Sebastien Loeb and Citroen are two giants of rallying. More importantly, they are two giants of rallying you cannot mention without each other. It looked for a while like this endearing partnership could be set to end at the finale of the 2011 season thanks to the emergence of young Sebastien Ogier this year and the reluctance of Citroen management to impose the same number two status on him that Loeb's former teammates have experienced.
A move to spearhead Volkswagen's new World Rally Championship program had been suggested, as had a switch to the World Touring Car series following a test in a works Chevrolet Cruze last week. But on Wednesday came the confirmation from Citroen that the most successful driver in the history of rallying would seek world titles with the French manufacturer for the next two years as well.
David Evans sat down with the seven-time world champion on the eve of Rally Germany to talk about just why he decided to stay put and face the challenge of his namesake head-on.
Q: Was it a difficult decision?
Sebastien Loeb: It was a hard decision. First of all the first decision I had to make was to know whether I wanted to continue in the rally or if I wanted to do racing in some different categories. I started this season to give me some different opportunities and choices for when I had to decide. I had some contacts in racing. Finally, the more I had to make the decision the more I wanted to stay in the rally because I know what I can do in the rally, I don't know what I can do in the racing. Today, what I saw in the last rallies I am not losing too much speed. I'm still competitive so maybe it's too early to stop.
Q: What convinced you?
SL: Citroen showed me they really wanted to continue with me [and they are] very happy to work with me. More than on the sporting side but on the marketing side what we've built for the last 10 years is very important for the group. I know also I have a good team, a good car – for now it's [the DS3 WRC is] the reference. I have no reason to change.
Q: Were you under pressure to decide?
SL: Pressure? It's difficult to say pressure, but they really showed me they want to keep me, so it's a sort of pressure. I was happy to see they really believe in what we can achieve together.
Q: Are you concerned about your rivalry with your teammate Sebastien Ogier?
SL: If I continue in another team it would be the same, because Ogier will also be in the competition – after I made the decision to continue in the WRC I knew I would have to fight with him and also the other drivers. At Citroen, I know I have the same car as Ogier; I know what I have and I know I can fight him like I am this year.
Q: Was Citroen the easiest option?
SL: No, you cannot say that. The most difficult was to make the choice. It's not easy. For sure I know what I have in this team and I don't know what I will find somewhere else – it's never easy to fight for the world title, so there's no easy solution.
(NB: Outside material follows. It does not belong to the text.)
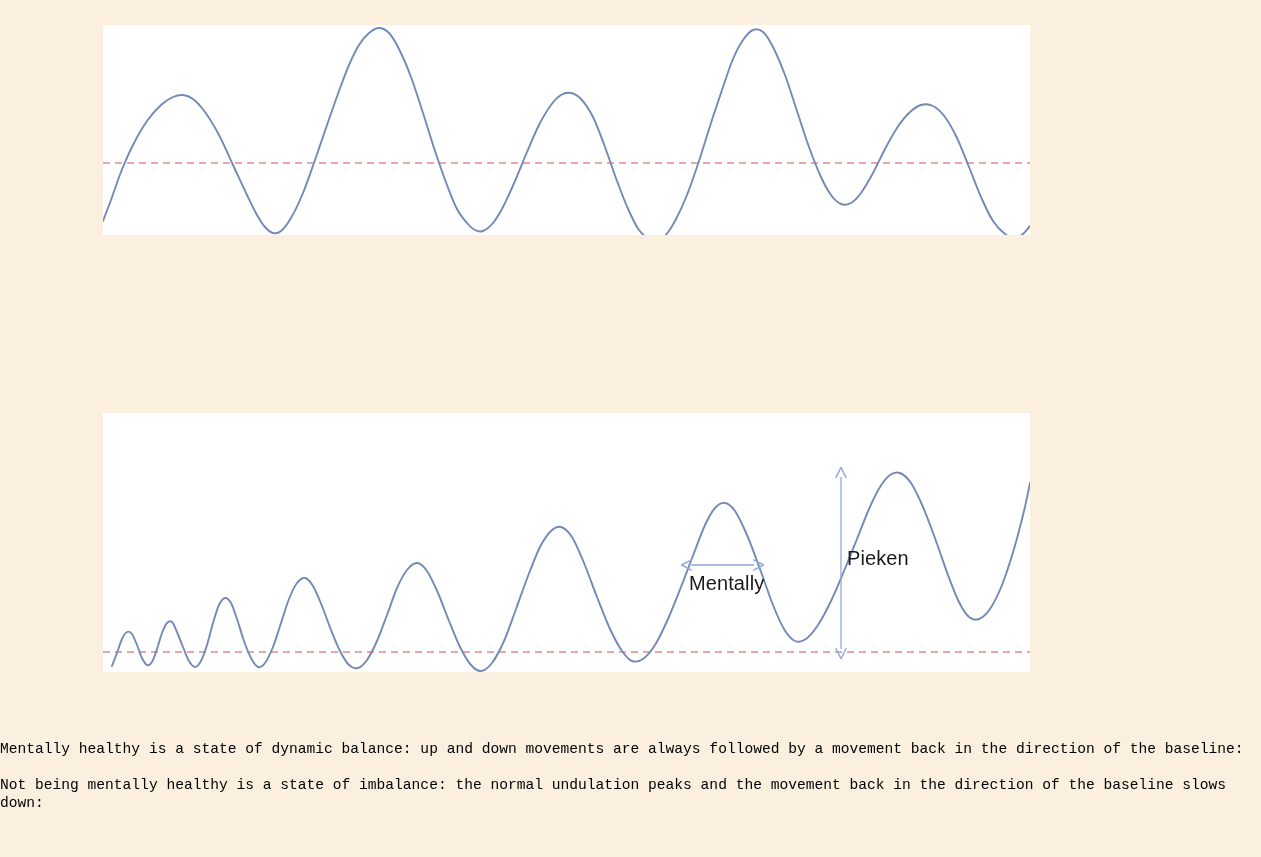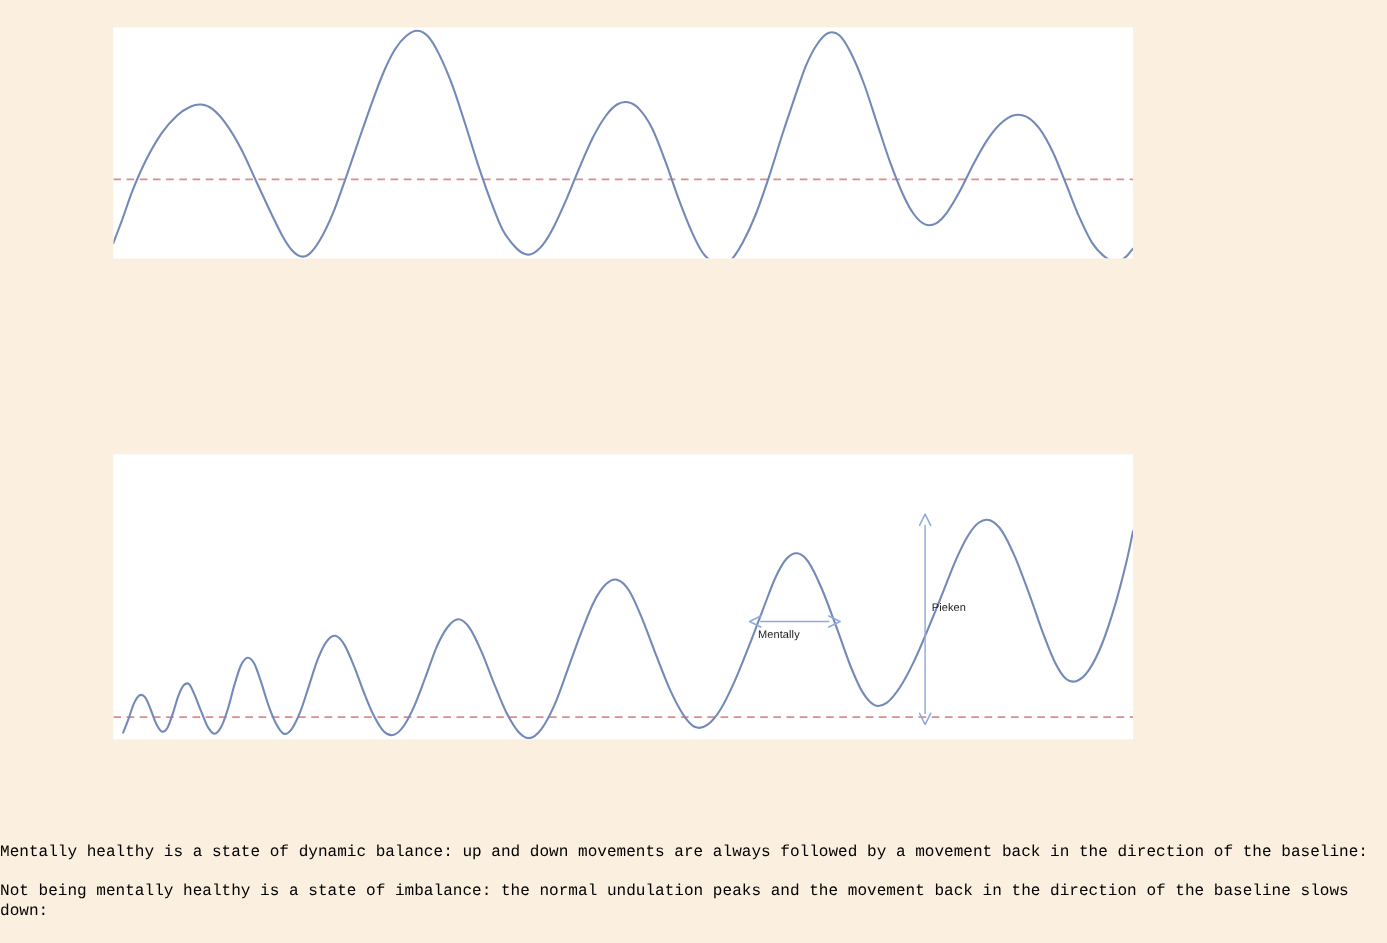"Pieken" .annotation-label { font-size: 10px -> 20px }
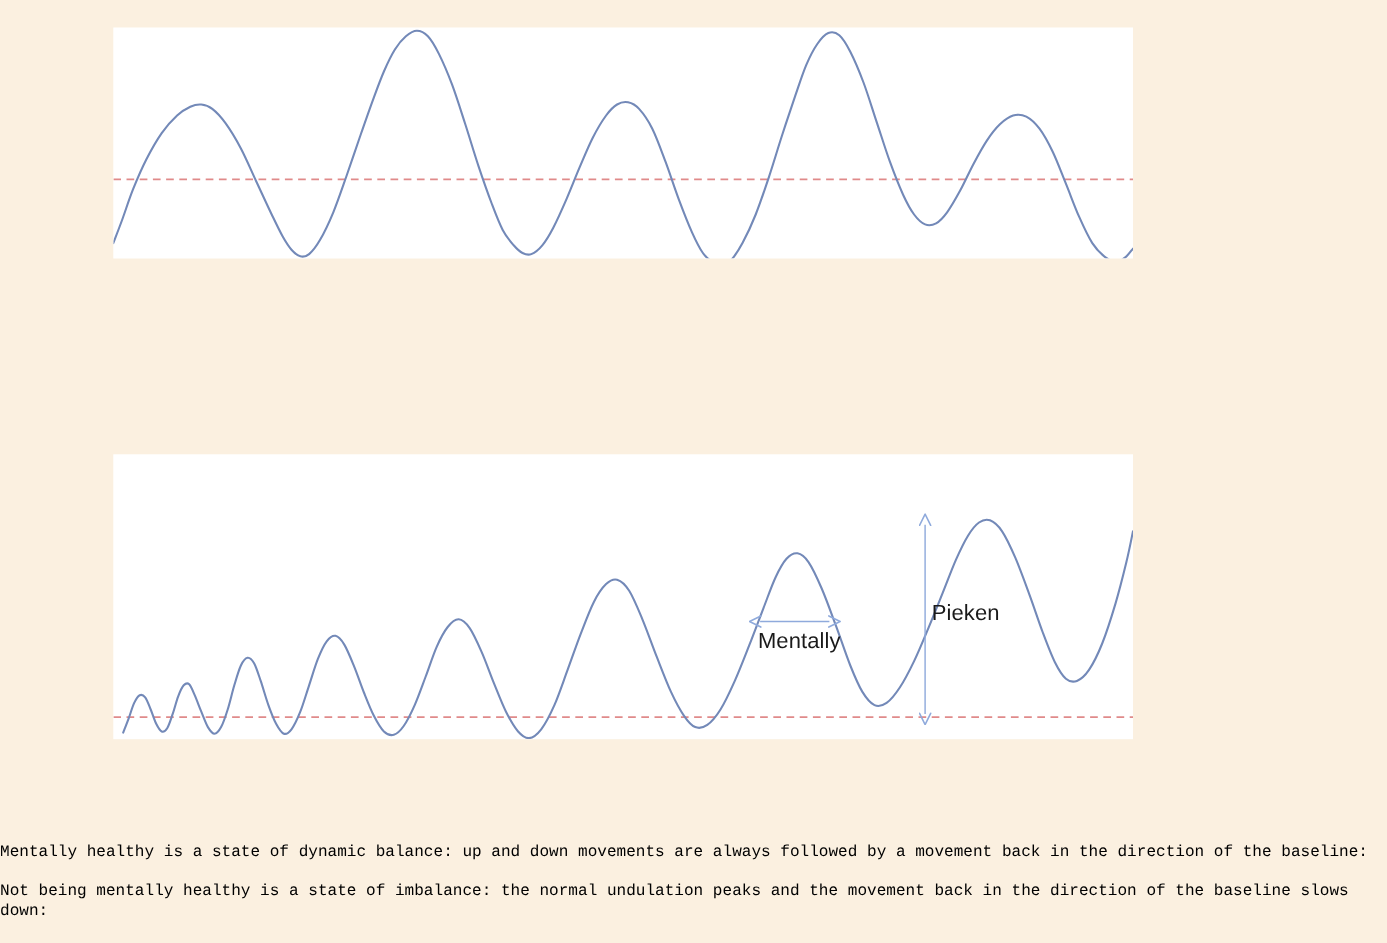"Mentally healthy is a state" #body-text-block { top: 766px -> 740px }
Q: Will 2013 be your last year?
SL: It's a long time, but if I say next year is the last, then it sounds like I don't want [to continue]. I cannot see my future for more than two years. Now I have a possibility to stop after next year in the contract we've done with Citroen. I never know. Maybe next year I will not enjoy it as much as now and I prefer to have the possibility to stop when I want. I don't imagine I will drive in 2014 in the rallies, but for the last few years I have been saying that [next year will be my last].
Q: What about racing? What about Le Mans next year?
SL: It was difficult enough to make the choice – I didn't think about the rest.
Q: Is there still an attraction to circuit racing?
SL: That it starts only on Friday: I can go home on Sunday evening only 10 races in the season – a bit more of a quiet life!